* [TASK OBJECTIVE] Starting at the first line of the records below, reproduce every line up to and including the line with "Всего | Длина слова 2: 79 -> 68", but leave out all pictures.

──────── RECORDS SHOWN

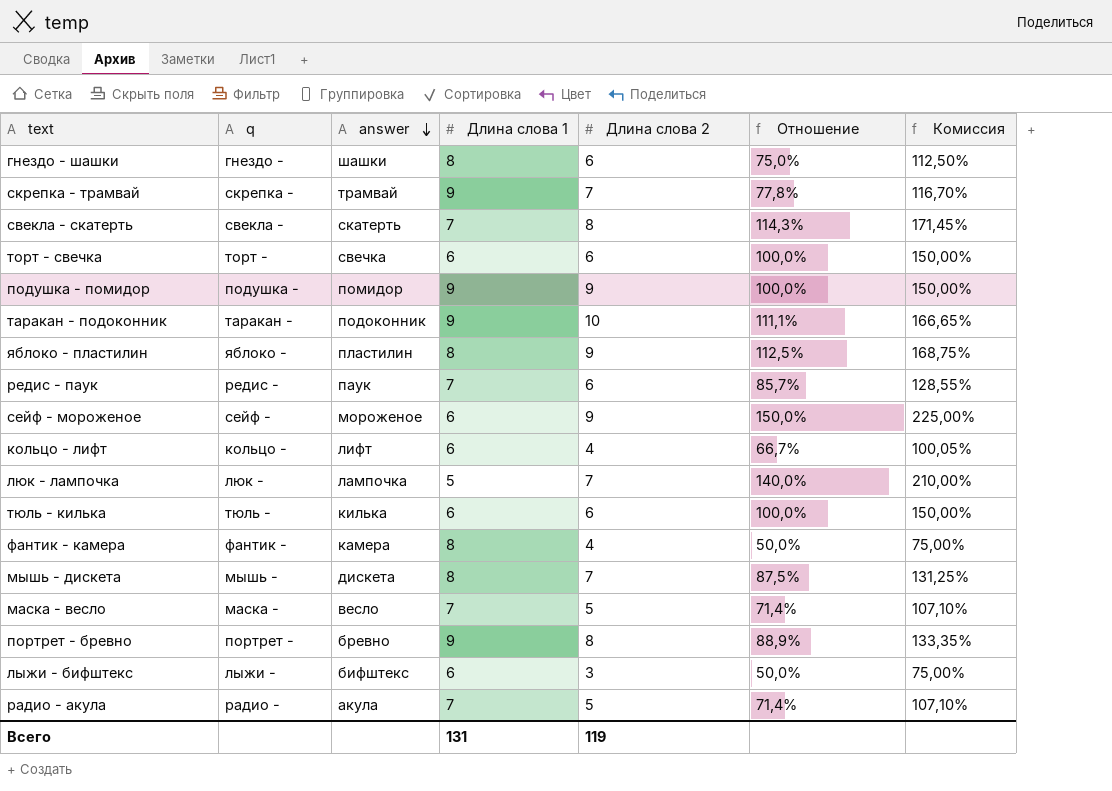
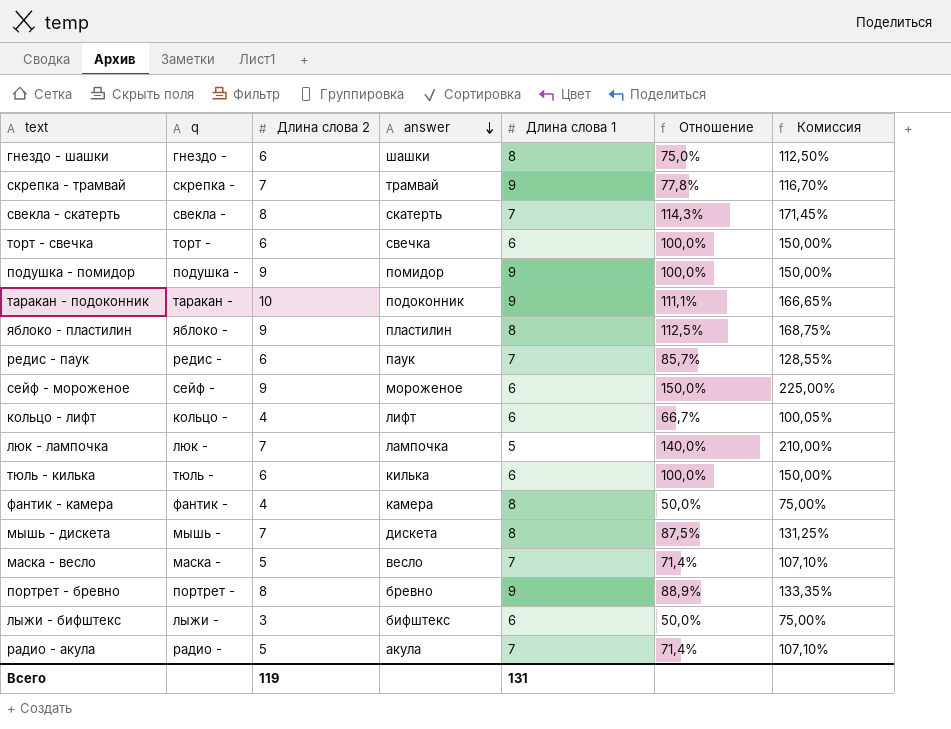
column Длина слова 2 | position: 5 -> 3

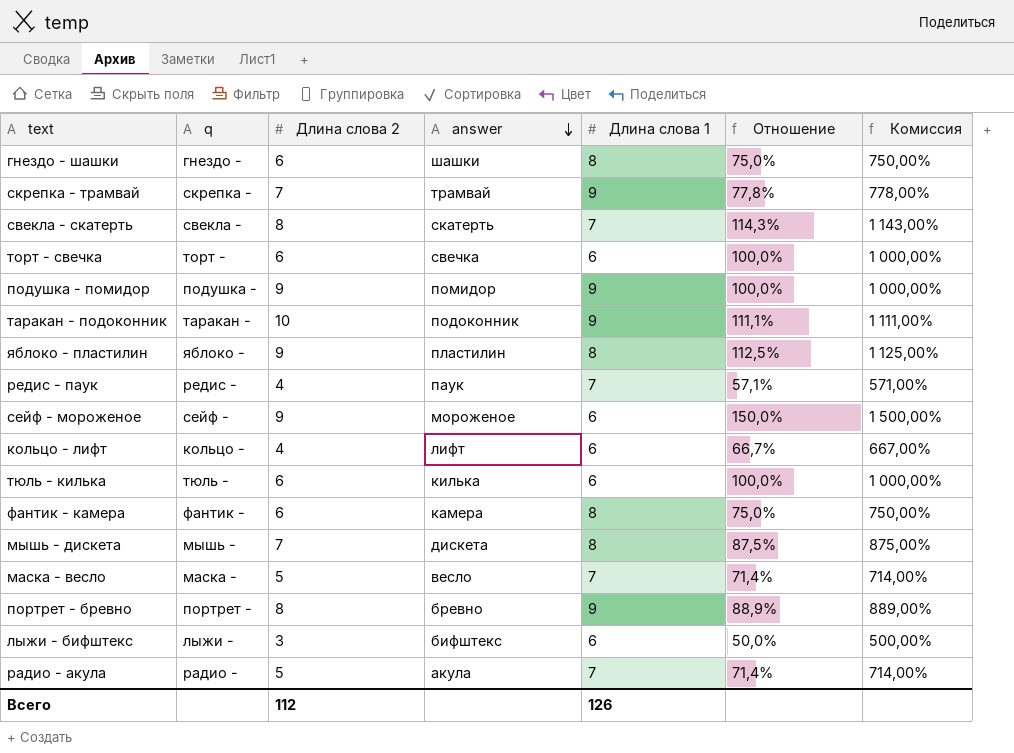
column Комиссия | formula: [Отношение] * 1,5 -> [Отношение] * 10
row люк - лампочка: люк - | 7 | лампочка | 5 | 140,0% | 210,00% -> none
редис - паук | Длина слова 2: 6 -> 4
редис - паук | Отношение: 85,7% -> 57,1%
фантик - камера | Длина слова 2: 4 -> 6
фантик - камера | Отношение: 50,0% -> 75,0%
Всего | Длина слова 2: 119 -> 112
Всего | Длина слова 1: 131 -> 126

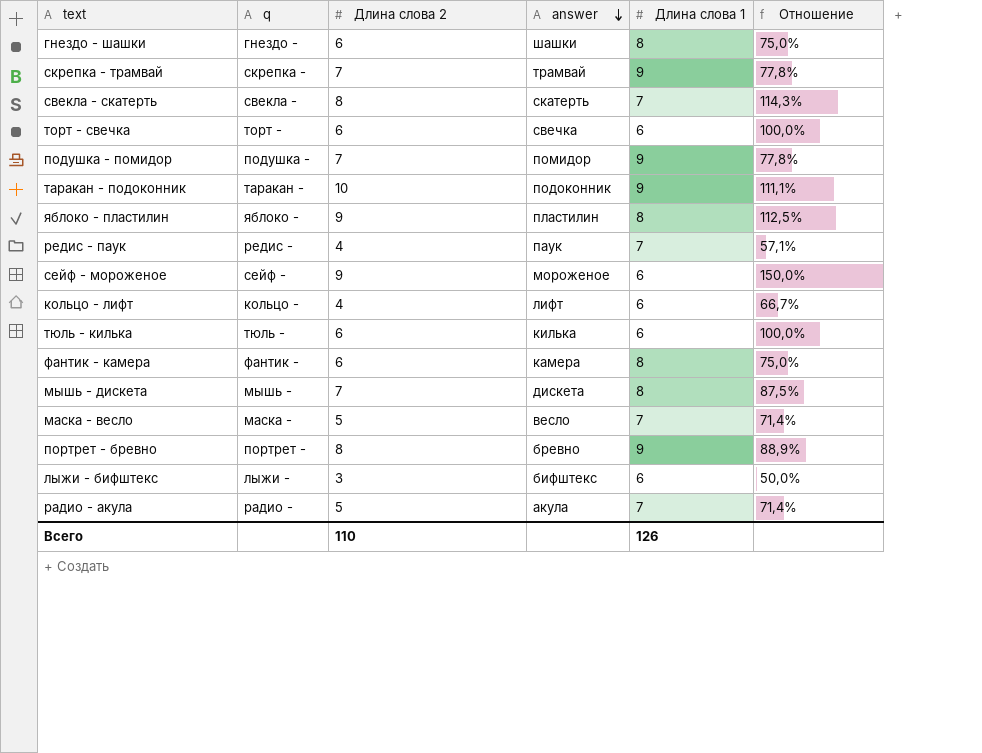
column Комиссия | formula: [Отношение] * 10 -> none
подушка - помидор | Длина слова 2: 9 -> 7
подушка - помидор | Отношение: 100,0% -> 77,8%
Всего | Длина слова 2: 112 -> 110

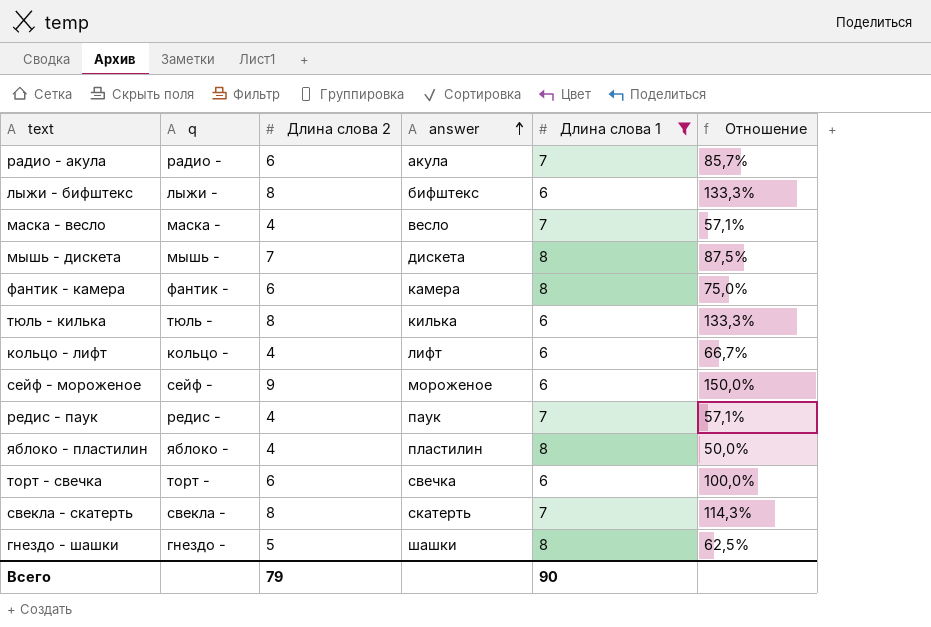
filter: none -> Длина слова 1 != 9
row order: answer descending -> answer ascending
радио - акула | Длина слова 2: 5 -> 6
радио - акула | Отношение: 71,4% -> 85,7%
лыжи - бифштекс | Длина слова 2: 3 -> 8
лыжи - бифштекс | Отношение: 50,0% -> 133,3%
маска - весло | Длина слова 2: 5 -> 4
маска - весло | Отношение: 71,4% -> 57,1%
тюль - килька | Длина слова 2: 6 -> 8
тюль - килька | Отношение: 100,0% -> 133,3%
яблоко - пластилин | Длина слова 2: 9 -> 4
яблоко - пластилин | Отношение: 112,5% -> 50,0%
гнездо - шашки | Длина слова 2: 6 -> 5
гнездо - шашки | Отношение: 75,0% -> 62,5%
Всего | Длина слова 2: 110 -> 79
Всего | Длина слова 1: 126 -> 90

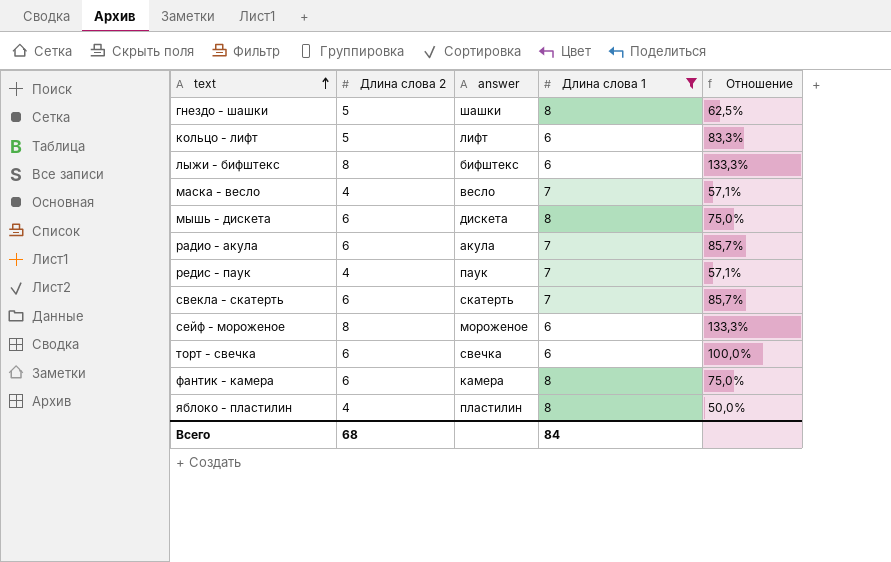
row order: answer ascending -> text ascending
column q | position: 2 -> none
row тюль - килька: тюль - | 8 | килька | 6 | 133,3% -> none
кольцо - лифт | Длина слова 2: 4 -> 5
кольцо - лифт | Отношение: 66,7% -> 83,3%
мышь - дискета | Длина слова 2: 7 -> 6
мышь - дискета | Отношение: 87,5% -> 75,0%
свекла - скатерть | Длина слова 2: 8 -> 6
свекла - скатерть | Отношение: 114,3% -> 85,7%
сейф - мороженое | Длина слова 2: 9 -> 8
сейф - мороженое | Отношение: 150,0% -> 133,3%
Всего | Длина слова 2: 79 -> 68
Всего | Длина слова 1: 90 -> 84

────────────────

* [EXPECTED OUTPUT]
column Длина слова 2 | position: 5 -> 3

column Комиссия | formula: [Отношение] * 1,5 -> [Отношение] * 10
row люк - лампочка: люк - | 7 | лампочка | 5 | 140,0% | 210,00% -> none
редис - паук | Длина слова 2: 6 -> 4
редис - паук | Отношение: 85,7% -> 57,1%
фантик - камера | Длина слова 2: 4 -> 6
фантик - камера | Отношение: 50,0% -> 75,0%
Всего | Длина слова 2: 119 -> 112
Всего | Длина слова 1: 131 -> 126

column Комиссия | formula: [Отношение] * 10 -> none
подушка - помидор | Длина слова 2: 9 -> 7
подушка - помидор | Отношение: 100,0% -> 77,8%
Всего | Длина слова 2: 112 -> 110

filter: none -> Длина слова 1 != 9
row order: answer descending -> answer ascending
радио - акула | Длина слова 2: 5 -> 6
радио - акула | Отношение: 71,4% -> 85,7%
лыжи - бифштекс | Длина слова 2: 3 -> 8
лыжи - бифштекс | Отношение: 50,0% -> 133,3%
маска - весло | Длина слова 2: 5 -> 4
маска - весло | Отношение: 71,4% -> 57,1%
тюль - килька | Длина слова 2: 6 -> 8
тюль - килька | Отношение: 100,0% -> 133,3%
яблоко - пластилин | Длина слова 2: 9 -> 4
яблоко - пластилин | Отношение: 112,5% -> 50,0%
гнездо - шашки | Длина слова 2: 6 -> 5
гнездо - шашки | Отношение: 75,0% -> 62,5%
Всего | Длина слова 2: 110 -> 79
Всего | Длина слова 1: 126 -> 90

row order: answer ascending -> text ascending
column q | position: 2 -> none
row тюль - килька: тюль - | 8 | килька | 6 | 133,3% -> none
кольцо - лифт | Длина слова 2: 4 -> 5
кольцо - лифт | Отношение: 66,7% -> 83,3%
мышь - дискета | Длина слова 2: 7 -> 6
мышь - дискета | Отношение: 87,5% -> 75,0%
свекла - скатерть | Длина слова 2: 8 -> 6
свекла - скатерть | Отношение: 114,3% -> 85,7%
сейф - мороженое | Длина слова 2: 9 -> 8
сейф - мороженое | Отношение: 150,0% -> 133,3%
Всего | Длина слова 2: 79 -> 68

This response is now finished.